* _Exercise instructions_: Tell me, please, how many lines in the records below include the word "class". Give no more than the number.

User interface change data

*****

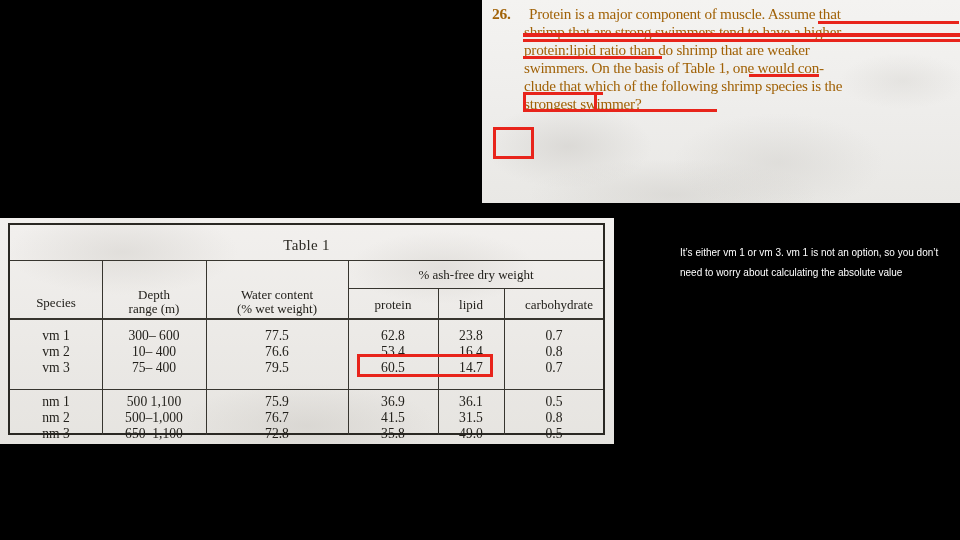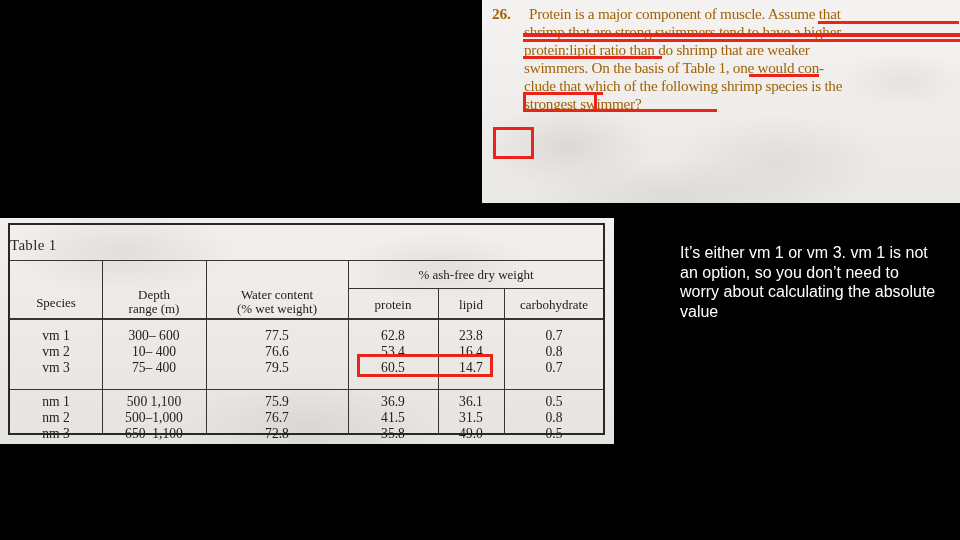--- a/index.html
+++ b/index.html
@@ -134,6 +134,7 @@
     position: absolute;
     left: 0; right: 0;
     top: 12px;
+    text-align: center;
     font-family: "Liberation Serif", serif;
     font-size: 15px;
     color: #2c2a24;

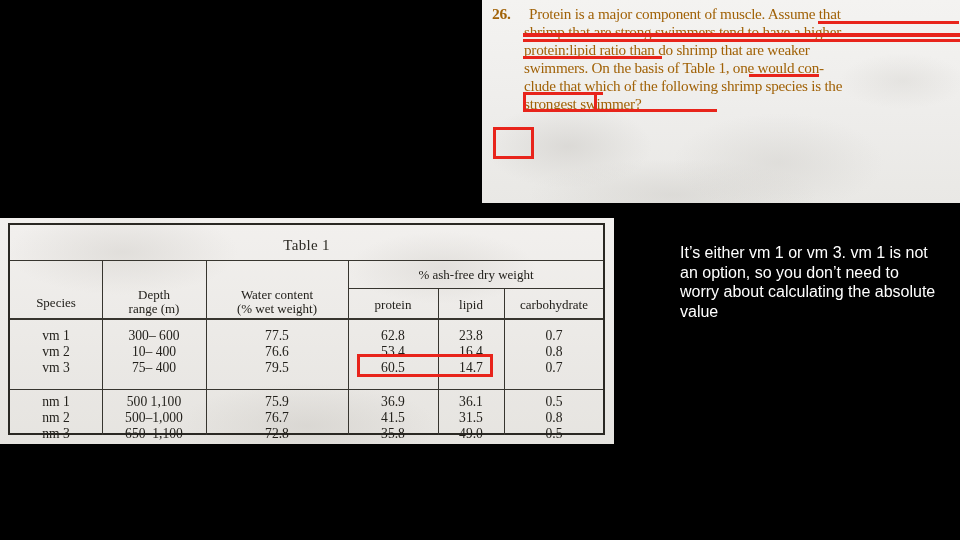--- a/index.html
+++ b/index.html
@@ -176,7 +176,7 @@
     width: 262px;
     color: #ffffff;
     font-family: "Liberation Sans", sans-serif;
-    font-size: 16px;
+    font-size: 10px;
     line-height: 19.5px;
   }
 </style>

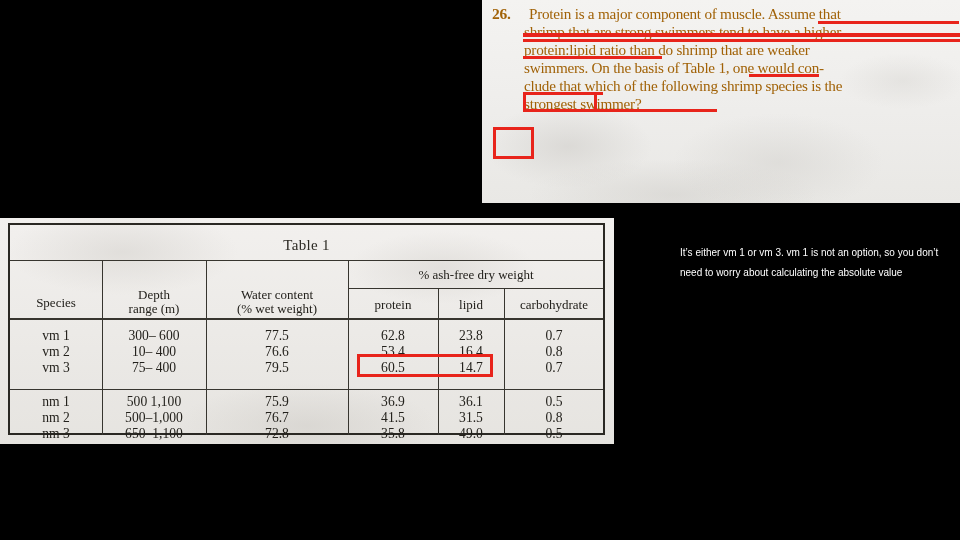--- a/index.html
+++ b/index.html
@@ -239,7 +239,7 @@
 
     <div class="cell hdr" style="left:338px; top:72px;  width:90px;">protein</div>
     <div class="cell hdr" style="left:428px; top:72px;  width:66px;">lipid</div>
-    <div class="cell hdr" style="left:494px; top:72px;  width:100px;">carbohydrate</div>
+    <div class="cell hdr" style="left:494px; top:72px;  width:110px;">carbohydrate</div>
 
     <div>
       <div class="cell dat" style="left:0px;   top:103px; width:92px;">vm 1</div>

*****

* _Exercise result_: 5